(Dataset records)
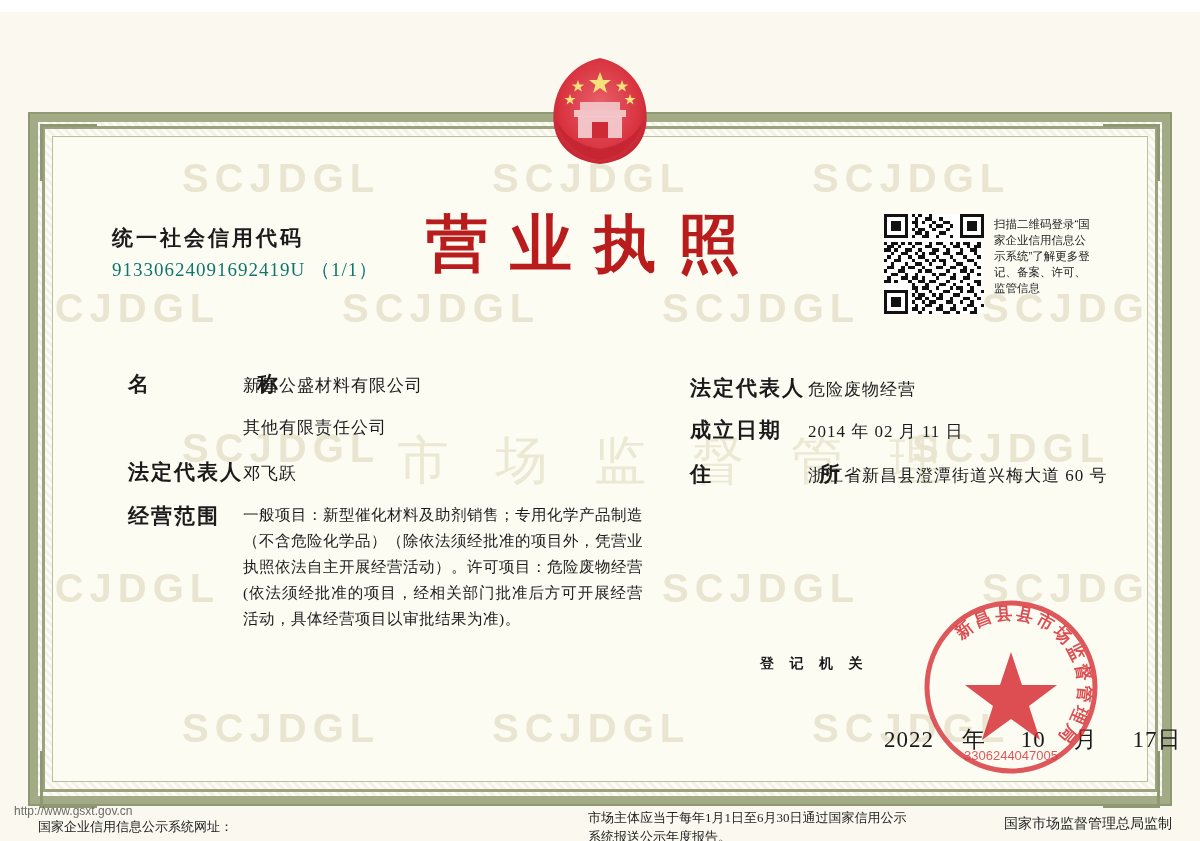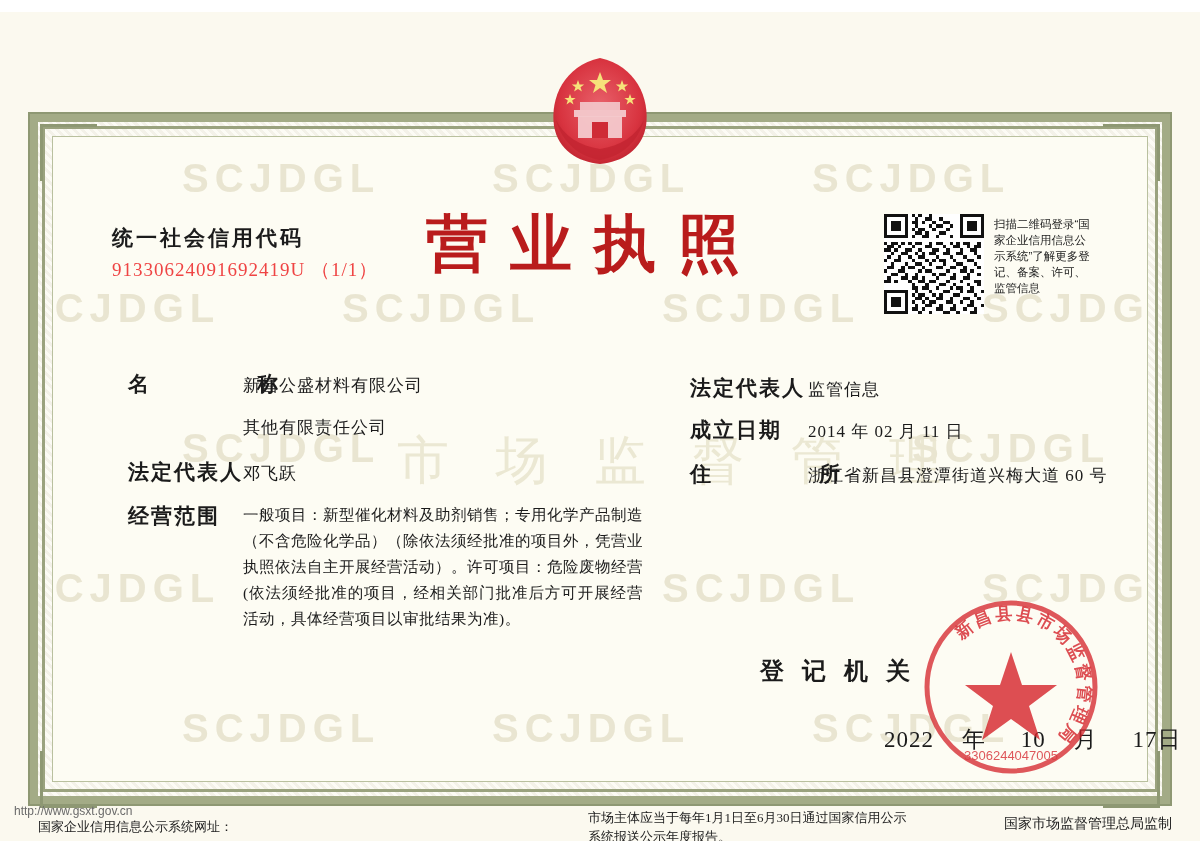--- a/index.html
+++ b/index.html
@@ -123,7 +123,7 @@
     left: 112px; top: 245px;
     font-size: 19px;
     letter-spacing: 1px;
-    color: #ef4444;
+    color: #0f766e;
     font-family: "Liberation Serif", serif;
   }
 

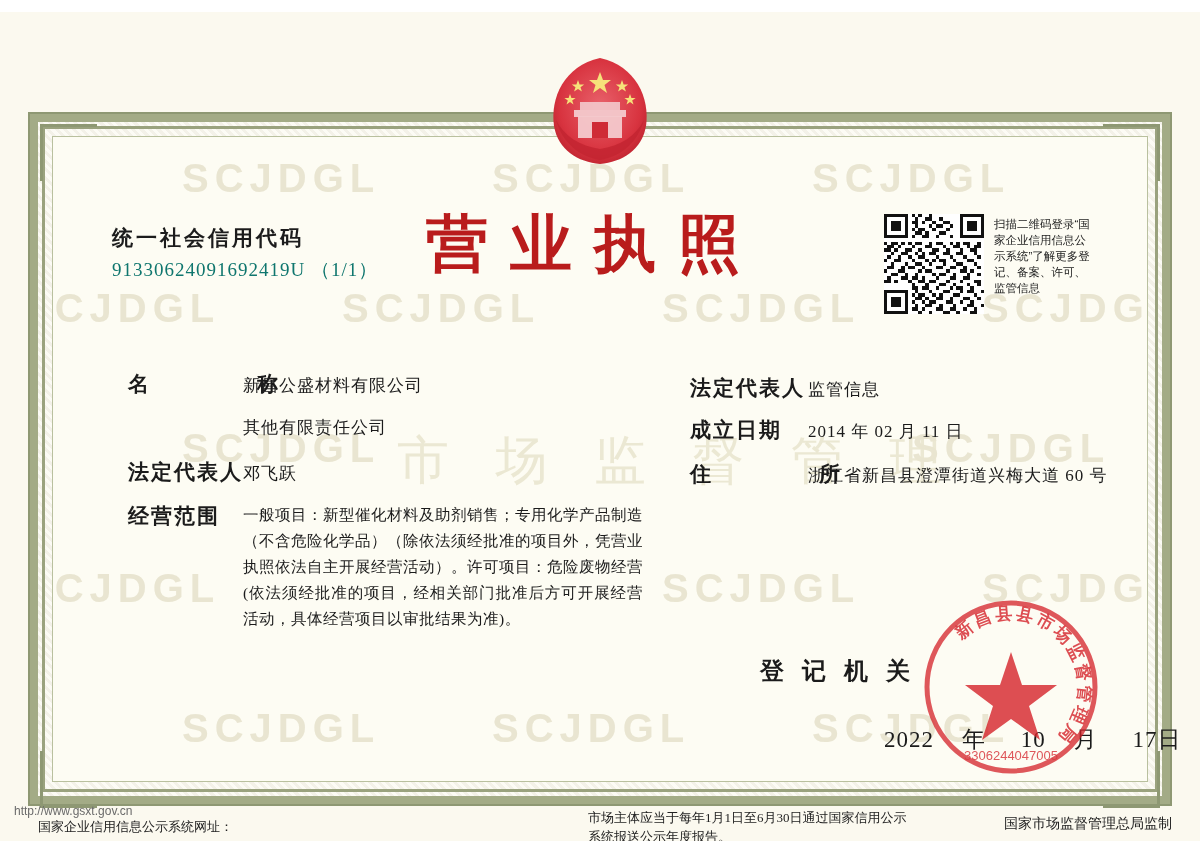--- a/index.html
+++ b/index.html
@@ -545,7 +545,7 @@
     <div class="val-scope">一般项目：新型催化材料及助剂销售；专用化学产品制造（不含危险化学品）（除依法须经批准的项目外，凭营业执照依法自主开展经营活动）。许可项目：危险废物经营(依法须经批准的项目，经相关部门批准后方可开展经营活动，具体经营项目以审批结果为准)。</div>
 
     <div class="f-label lbl-capital">法定代表人</div>
-    <div class="f-value val-capital">监管信息</div>
+    <div class="f-value val-capital">危险废物经营</div>
 
     <div class="f-label lbl-date">成立日期</div>
     <div class="f-value val-date">2014 年 02 月 11 日</div>

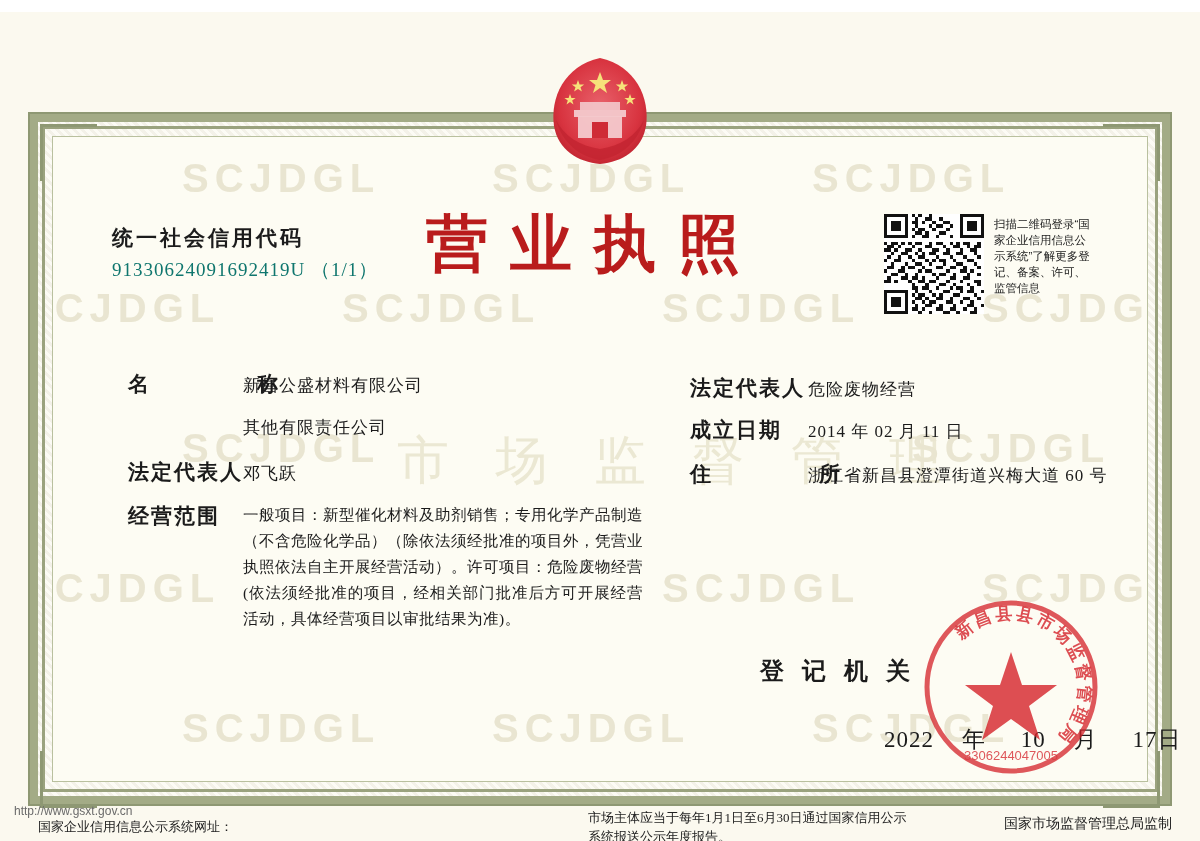--- a/index.html
+++ b/index.html
@@ -214,7 +214,7 @@
   .lbl-registrar {
     position: absolute;
     left: 760px; top: 643px;
-    font-size: 24px;
+    font-size: 14px;
     font-weight: bold;
     letter-spacing: 6px;
     color: #1b1b1b;

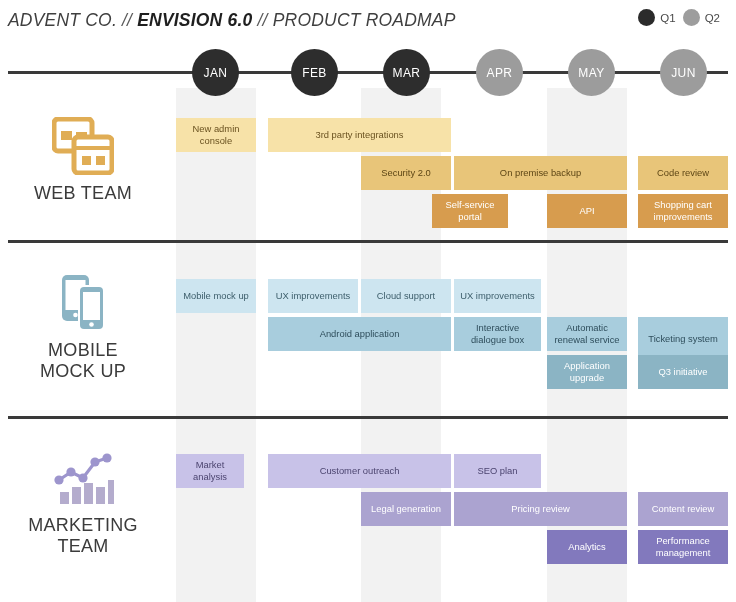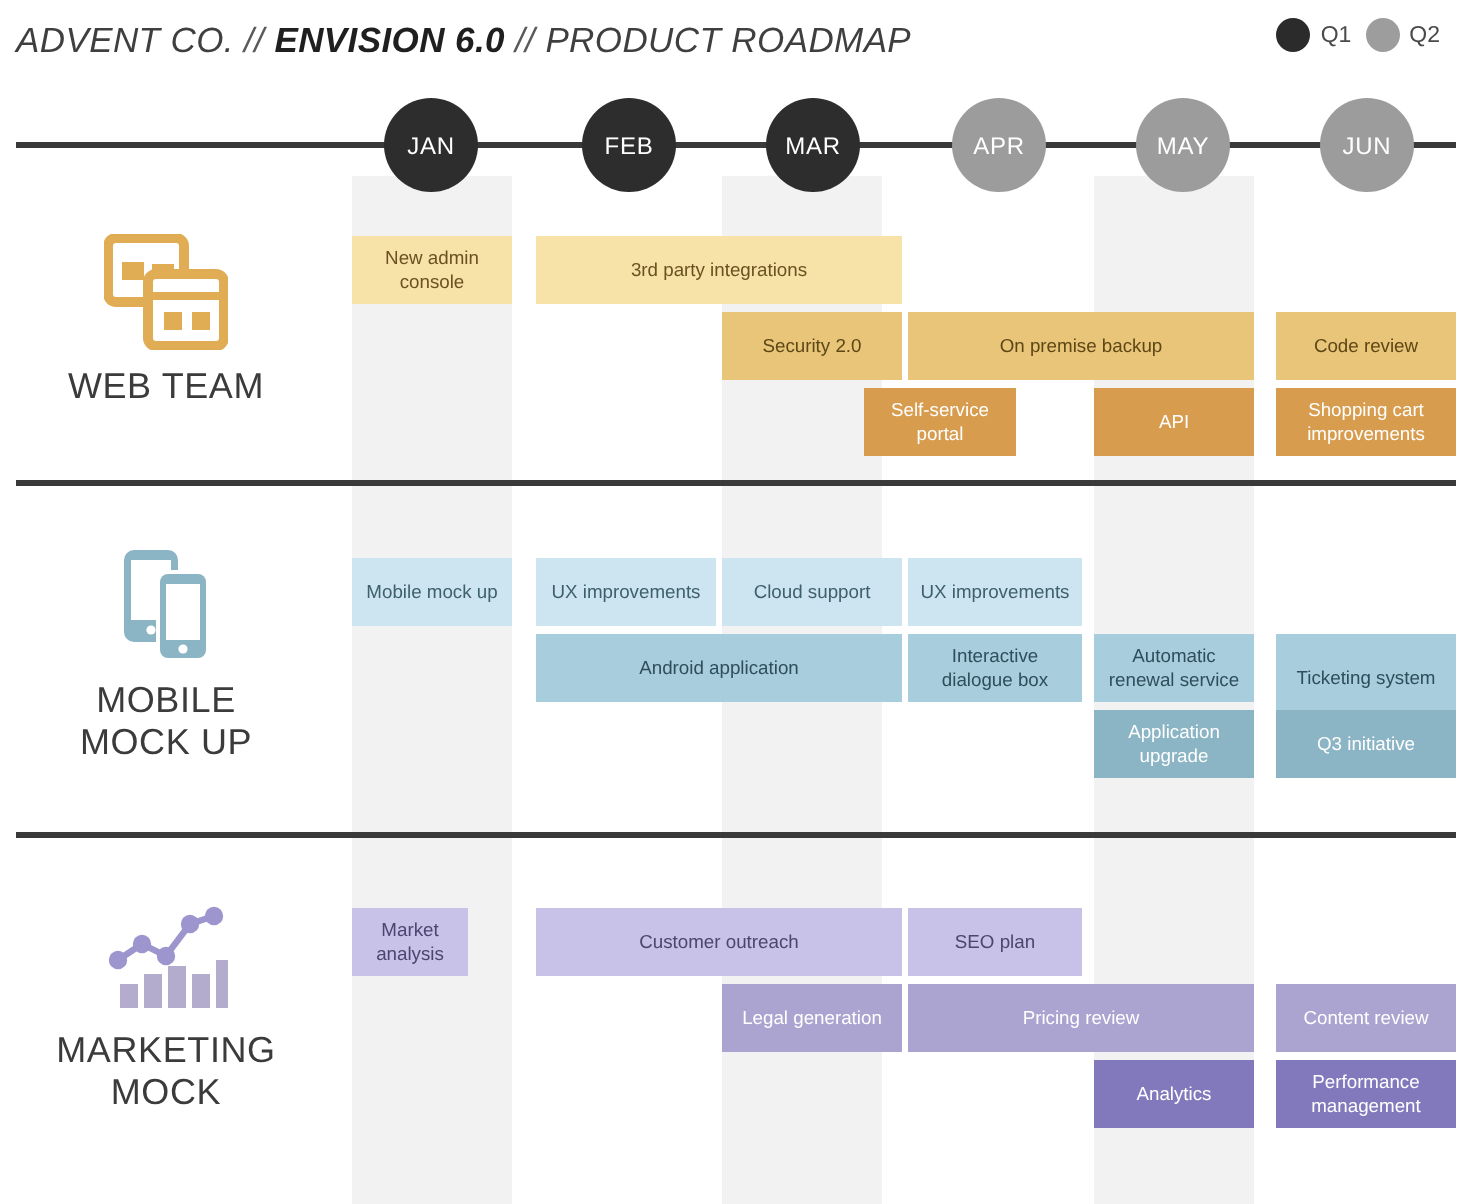--- a/index.html
+++ b/index.html
@@ -232,7 +232,7 @@
     </div>
   </div>
 
-  <div class="bar c-mkt-1" style="left:176px;top:454px;width:58px;height:34px;">
+  <div class="bar c-mkt-1" style="left:176px;top:454px;width:68px;height:34px;">
     <span>Market analysis</span>
     </div>
   <div class="bar c-mkt-1" style="left:268px;top:454px;width:183px;height:34px;">

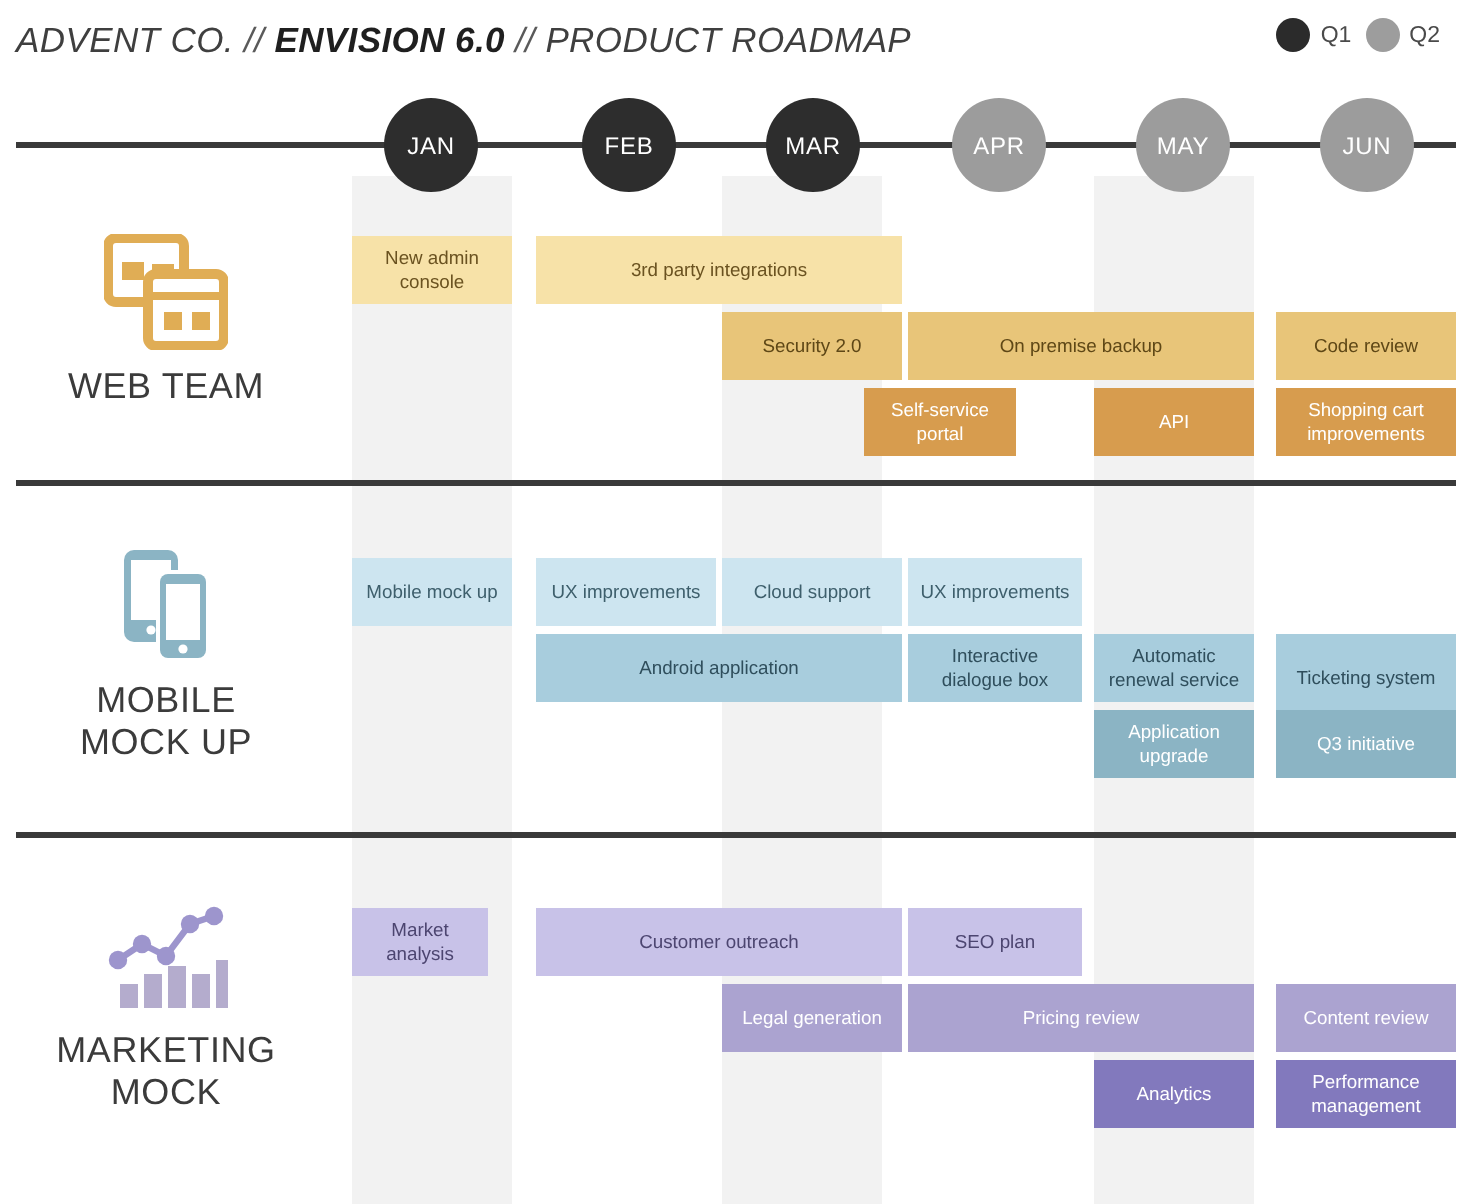--- a/index.html
+++ b/index.html
@@ -228,7 +228,7 @@
     </div>
     <div class="lane-name">
       <span>MARKETING</span><br>
-      <span>MOCK</span>
+      <span>TEAM</span>
     </div>
   </div>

* _What you are asked to do_
Set down all the data again exactly as above, pictures excluded.

* _Response_
--- a/index.html
+++ b/index.html
@@ -123,7 +123,7 @@
     left: 112px; top: 245px;
     font-size: 19px;
     letter-spacing: 1px;
-    color: #ef4444;
+    color: #0f766e;
     font-family: "Liberation Serif", serif;
   }
 

--- a/index.html
+++ b/index.html
@@ -545,7 +545,7 @@
     <div class="val-scope">一般项目：新型催化材料及助剂销售；专用化学产品制造（不含危险化学品）（除依法须经批准的项目外，凭营业执照依法自主开展经营活动）。许可项目：危险废物经营(依法须经批准的项目，经相关部门批准后方可开展经营活动，具体经营项目以审批结果为准)。</div>
 
     <div class="f-label lbl-capital">法定代表人</div>
-    <div class="f-value val-capital">监管信息</div>
+    <div class="f-value val-capital">危险废物经营</div>
 
     <div class="f-label lbl-date">成立日期</div>
     <div class="f-value val-date">2014 年 02 月 11 日</div>

--- a/index.html
+++ b/index.html
@@ -214,7 +214,7 @@
   .lbl-registrar {
     position: absolute;
     left: 760px; top: 643px;
-    font-size: 24px;
+    font-size: 14px;
     font-weight: bold;
     letter-spacing: 6px;
     color: #1b1b1b;

--- a/index.html
+++ b/index.html
@@ -232,7 +232,7 @@
     </div>
   </div>
 
-  <div class="bar c-mkt-1" style="left:176px;top:454px;width:58px;height:34px;">
+  <div class="bar c-mkt-1" style="left:176px;top:454px;width:68px;height:34px;">
     <span>Market analysis</span>
     </div>
   <div class="bar c-mkt-1" style="left:268px;top:454px;width:183px;height:34px;">

--- a/index.html
+++ b/index.html
@@ -228,7 +228,7 @@
     </div>
     <div class="lane-name">
       <span>MARKETING</span><br>
-      <span>MOCK</span>
+      <span>TEAM</span>
     </div>
   </div>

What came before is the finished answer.